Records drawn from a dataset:
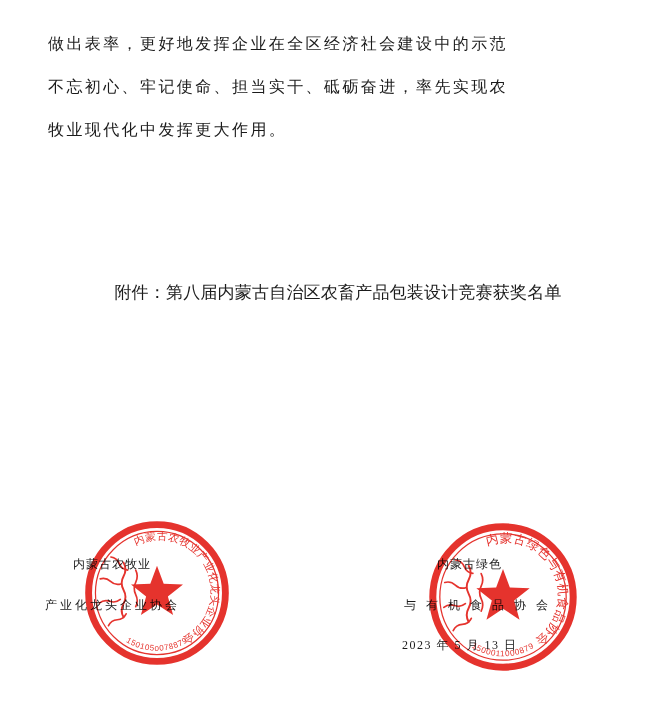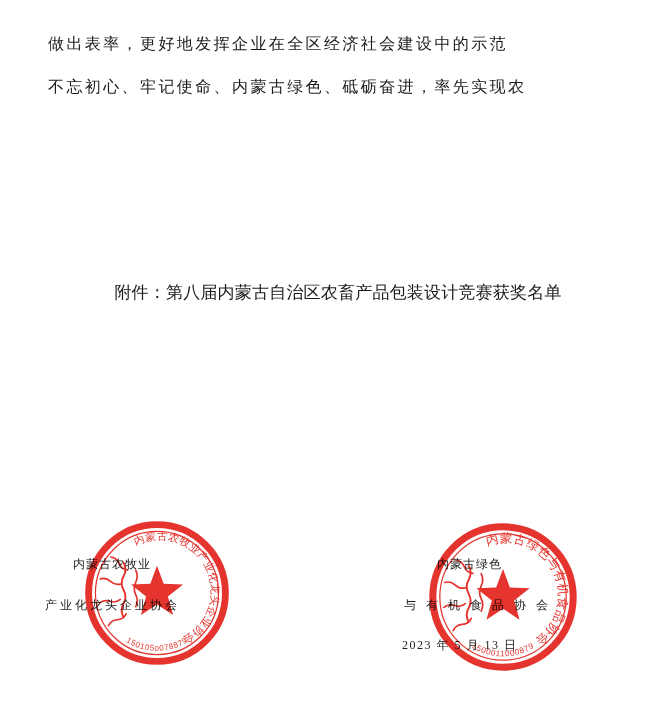--- a/index.html
+++ b/index.html
@@ -27,7 +27,7 @@
 
   <div class="abs body-text">
     <div>做出表率，更好地发挥企业在全区经济社会建设中的示范</div>
-    <div>不忘初心、牢记使命、内蒙古绿色、砥砺奋进，率先实现农</div>
+    <div>不忘初心、牢记使命、担当实干、砥砺奋进，率先实现农</div>
   </div>
 
   <div class="abs attachment">附件：第八届内蒙古自治区农畜产品包装设计竞赛获奖名单</div>

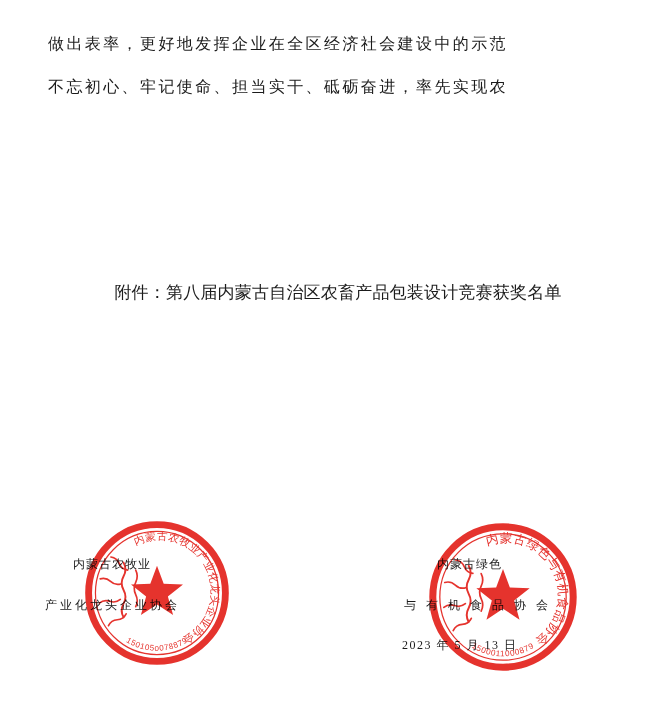--- a/index.html
+++ b/index.html
@@ -28,6 +28,7 @@
   <div class="abs body-text">
     <div>做出表率，更好地发挥企业在全区经济社会建设中的示范</div>
     <div>不忘初心、牢记使命、担当实干、砥砺奋进，率先实现农</div>
+    <div>牧业现代化中发挥更大作用。</div>
   </div>
 
   <div class="abs attachment">附件：第八届内蒙古自治区农畜产品包装设计竞赛获奖名单</div>

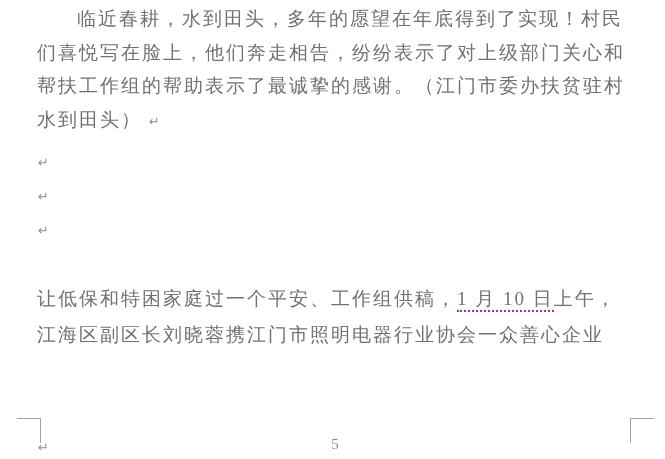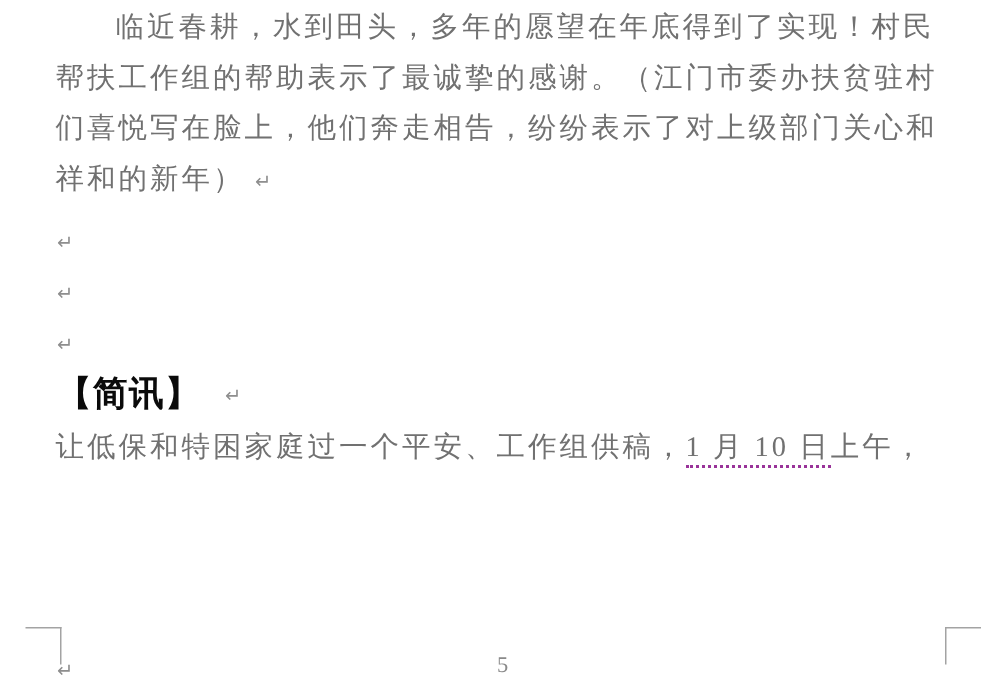--- a/index.html
+++ b/index.html
@@ -50,8 +50,8 @@
 
   <div class="para para-intro">
     <div class="line indent-2">临近春耕，水到田头，多年的愿望在年底得到了实现！村民</div>
+    <div class="line">们喜悦写在脸上，他们奔走相告，纷纷表示了对上级部门关心和</div>
     <div class="line">帮扶工作组的帮助表示了最诚挚的感谢。（江门市委办扶贫驻村</div>
-    <div class="line">们喜悦写在脸上，他们奔走相告，纷纷表示了对上级部门关心和</div>
     <div class="line">
       <span>祥和的新年）</span><span class="pilcrow inline-pilcrow">↵</span>
     </div>

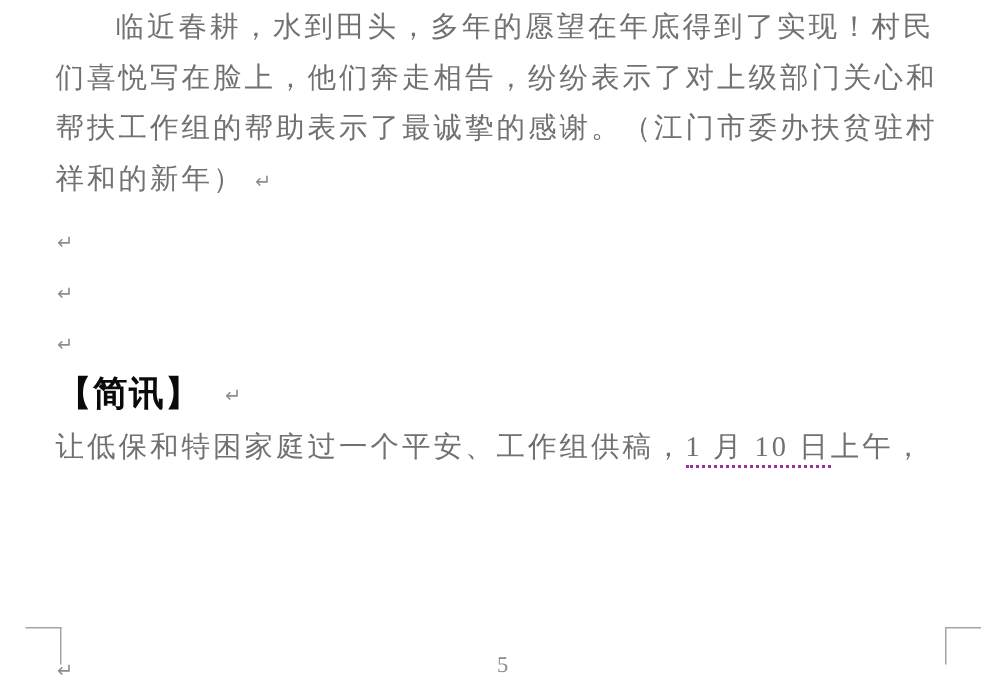--- a/index.html
+++ b/index.html
@@ -53,7 +53,7 @@
     <div class="line">们喜悦写在脸上，他们奔走相告，纷纷表示了对上级部门关心和</div>
     <div class="line">帮扶工作组的帮助表示了最诚挚的感谢。（江门市委办扶贫驻村</div>
     <div class="line">
-      <span>祥和的新年）</span><span class="pilcrow inline-pilcrow">↵</span>
+      <span>水到田头）</span><span class="pilcrow inline-pilcrow">↵</span>
     </div>
   </div>
 

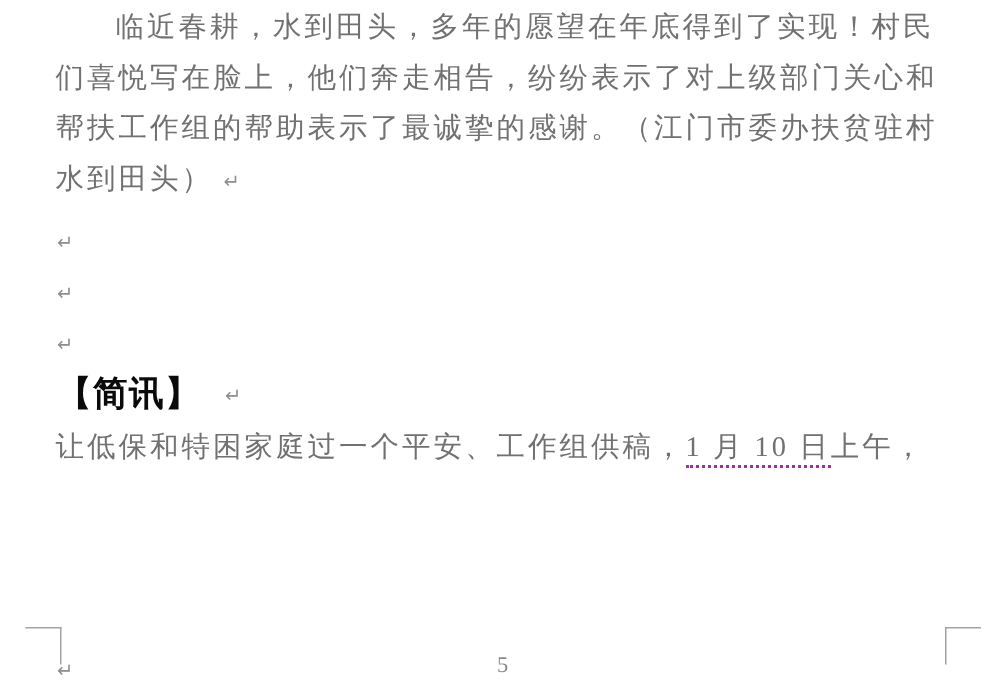--- a/index.html
+++ b/index.html
@@ -61,9 +61,6 @@
   <span class="pilcrow empty-mark em-2">↵</span>
   <span class="pilcrow empty-mark em-3">↵</span>
 
-  <div class="heading">
-    <span>【简讯】</span><span class="pilcrow">↵</span>
-  </div>
 
   <div class="para para-brief">
     <div class="line">

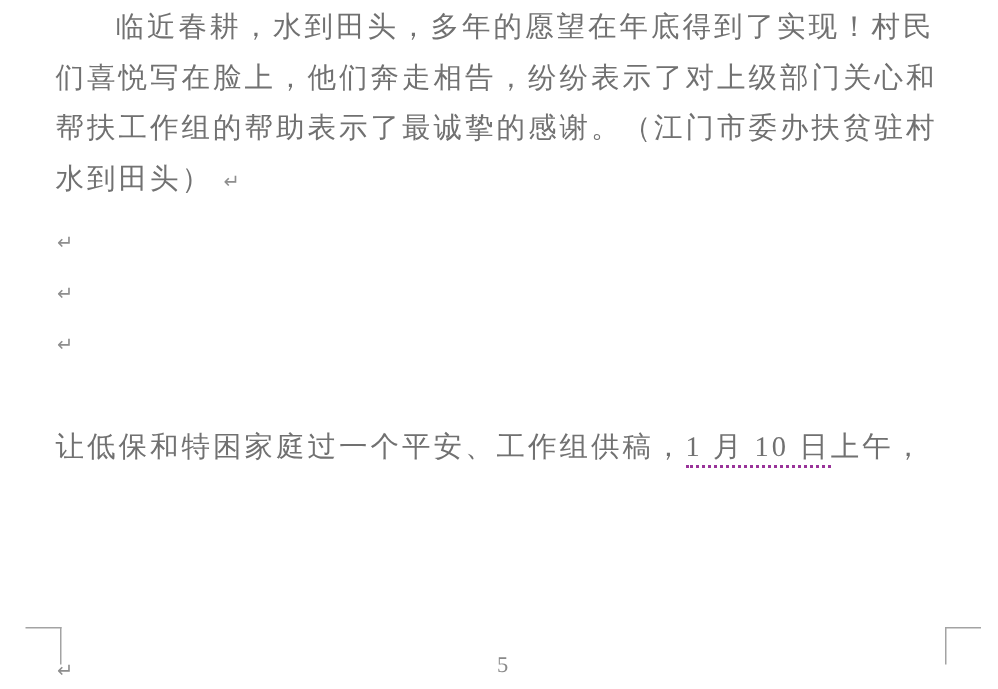--- a/index.html
+++ b/index.html
@@ -66,6 +66,7 @@
     <div class="line">
       <span>让低保和特困家庭过一个平安、工作组供稿，</span><span class="grammar-underline">1 月 10 日</span><span>上午，</span>
     </div>
+    <div class="line">江海区副区长刘晓蓉携江门市照明电器行业协会一众善心企业</div>
   </div>
 
   <div class="crop-mark crop-mark-left"></div>

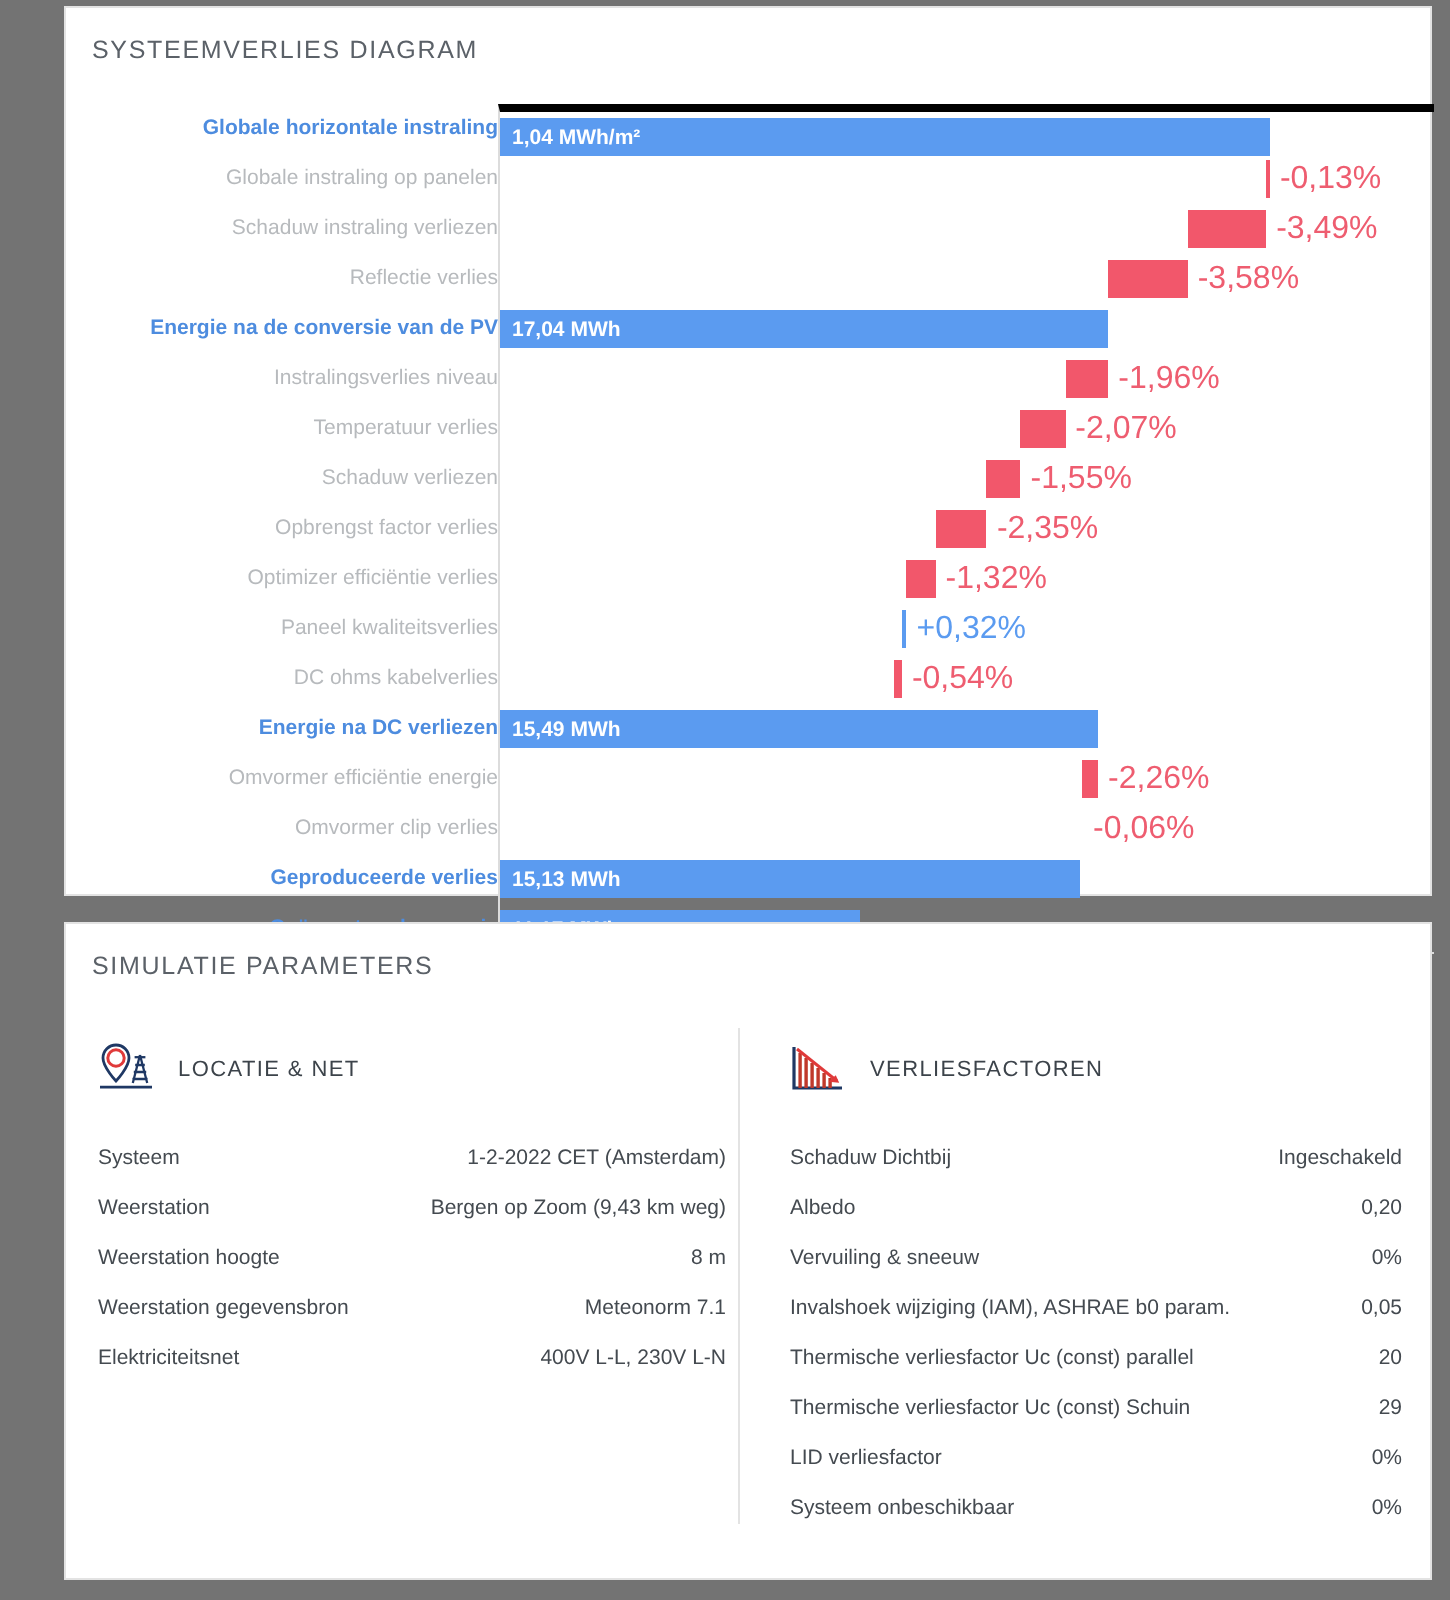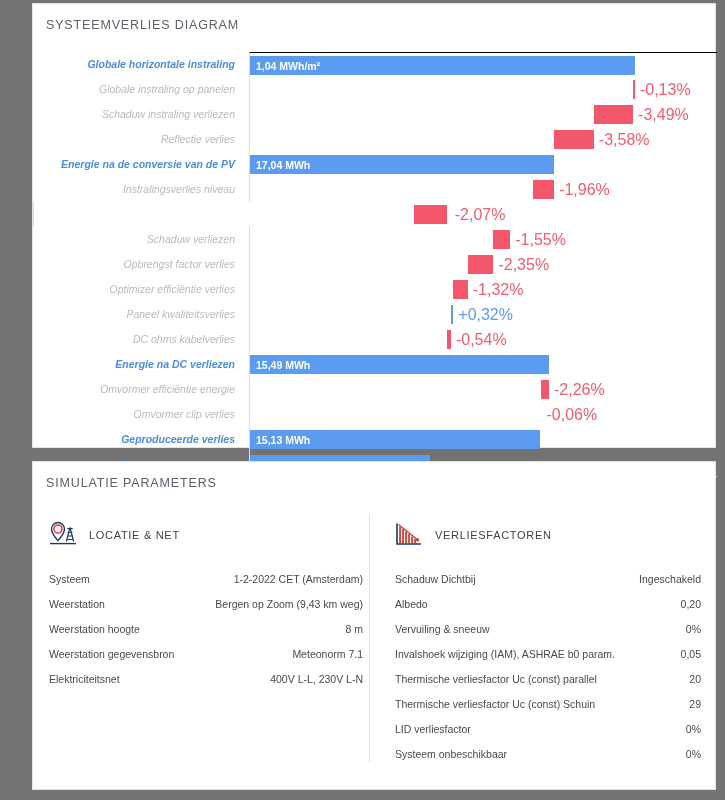--- a/index.html
+++ b/index.html
@@ -71,7 +71,7 @@
     width: 216px;
     flex: 0 0 216px;
     text-align: center;
-    padding-right: 14px;
+    padding-right: 0;
     box-sizing: border-box;
     font-size: 10.5px;
     color: #b7babd;
@@ -80,7 +80,6 @@
     justify-content: flex-end;
     white-space: nowrap;
     line-height: 1;
-    font-style: italic;
   }
 
   .clabel.major {

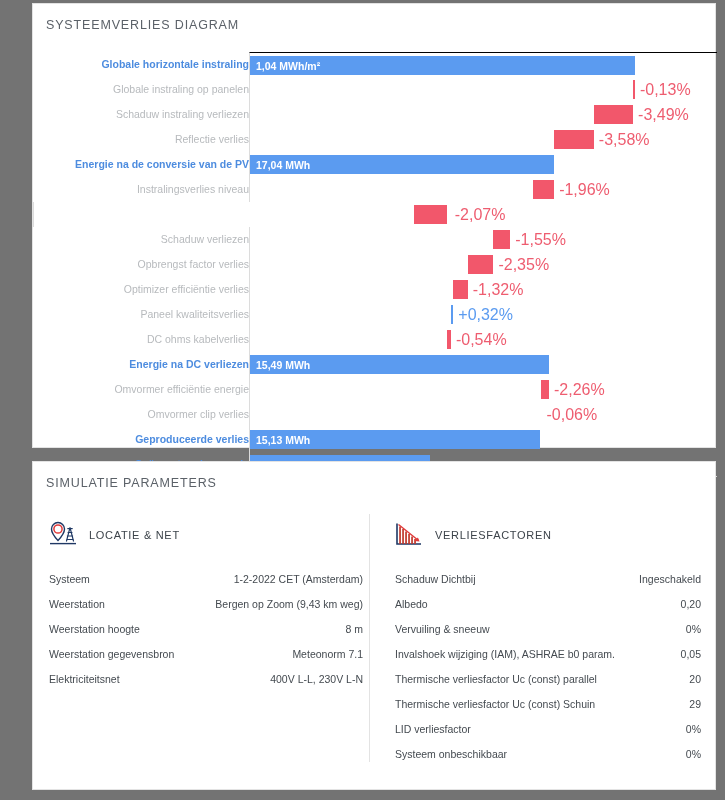--- a/index.html
+++ b/index.html
@@ -94,7 +94,7 @@
   }
 
   
-  .chart .crow:first-child .cplot { border-top: 1px solid #000000; }
+  .chart .crow:first-child .cplot { border-top: 4px solid #000000; }
   .chart .crow:last-child  .cplot { border-bottom: 1px solid #dcdcdc; }
 
   .bar {

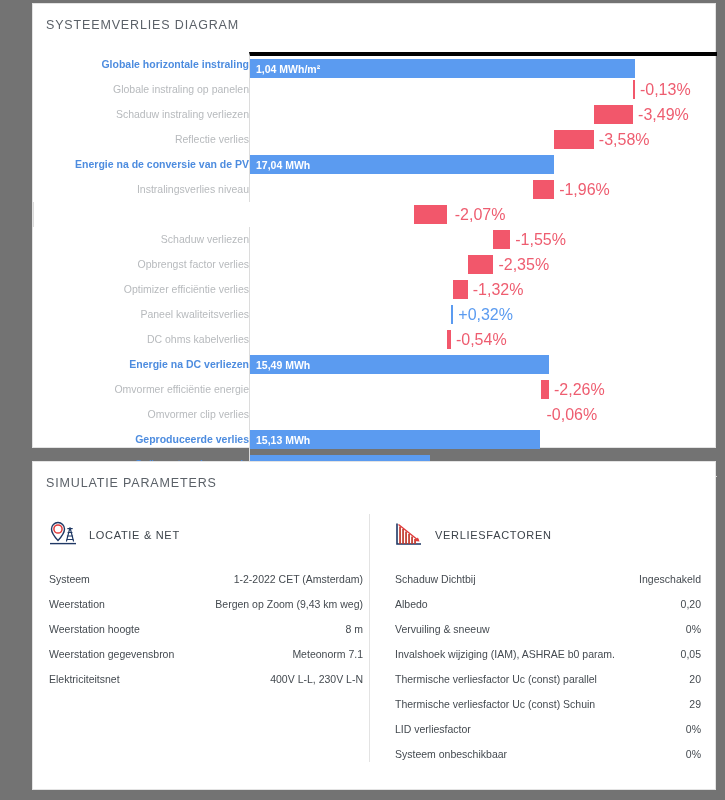--- a/index.html
+++ b/index.html
@@ -255,6 +255,7 @@
           </div>
         </div>
         <div class="crow">
+          <div class="clabel">Temperatuur verlies</div>
           <div class="cplot">
             <div class="bar red" style="left: 55.7%; width: 4.8%;"></div>
             <span class="bar-value" style="left: 61.6%;">-2,07%</span>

About this task: Repeat only what runs from the first line of the records above to the line with "-66,6 +66,7 @@", both included, word for word, minus the pictures.

Task solution:
--- a/index.html
+++ b/index.html
@@ -27,7 +27,7 @@
 
   <div class="abs body-text">
     <div>做出表率，更好地发挥企业在全区经济社会建设中的示范</div>
-    <div>不忘初心、牢记使命、内蒙古绿色、砥砺奋进，率先实现农</div>
+    <div>不忘初心、牢记使命、担当实干、砥砺奋进，率先实现农</div>
   </div>
 
   <div class="abs attachment">附件：第八届内蒙古自治区农畜产品包装设计竞赛获奖名单</div>

--- a/index.html
+++ b/index.html
@@ -28,6 +28,7 @@
   <div class="abs body-text">
     <div>做出表率，更好地发挥企业在全区经济社会建设中的示范</div>
     <div>不忘初心、牢记使命、担当实干、砥砺奋进，率先实现农</div>
+    <div>牧业现代化中发挥更大作用。</div>
   </div>
 
   <div class="abs attachment">附件：第八届内蒙古自治区农畜产品包装设计竞赛获奖名单</div>

--- a/index.html
+++ b/index.html
@@ -50,8 +50,8 @@
 
   <div class="para para-intro">
     <div class="line indent-2">临近春耕，水到田头，多年的愿望在年底得到了实现！村民</div>
+    <div class="line">们喜悦写在脸上，他们奔走相告，纷纷表示了对上级部门关心和</div>
     <div class="line">帮扶工作组的帮助表示了最诚挚的感谢。（江门市委办扶贫驻村</div>
-    <div class="line">们喜悦写在脸上，他们奔走相告，纷纷表示了对上级部门关心和</div>
     <div class="line">
       <span>祥和的新年）</span><span class="pilcrow inline-pilcrow">↵</span>
     </div>

--- a/index.html
+++ b/index.html
@@ -53,7 +53,7 @@
     <div class="line">们喜悦写在脸上，他们奔走相告，纷纷表示了对上级部门关心和</div>
     <div class="line">帮扶工作组的帮助表示了最诚挚的感谢。（江门市委办扶贫驻村</div>
     <div class="line">
-      <span>祥和的新年）</span><span class="pilcrow inline-pilcrow">↵</span>
+      <span>水到田头）</span><span class="pilcrow inline-pilcrow">↵</span>
     </div>
   </div>
 

--- a/index.html
+++ b/index.html
@@ -61,9 +61,6 @@
   <span class="pilcrow empty-mark em-2">↵</span>
   <span class="pilcrow empty-mark em-3">↵</span>
 
-  <div class="heading">
-    <span>【简讯】</span><span class="pilcrow">↵</span>
-  </div>
 
   <div class="para para-brief">
     <div class="line">

--- a/index.html
+++ b/index.html
@@ -66,6 +66,7 @@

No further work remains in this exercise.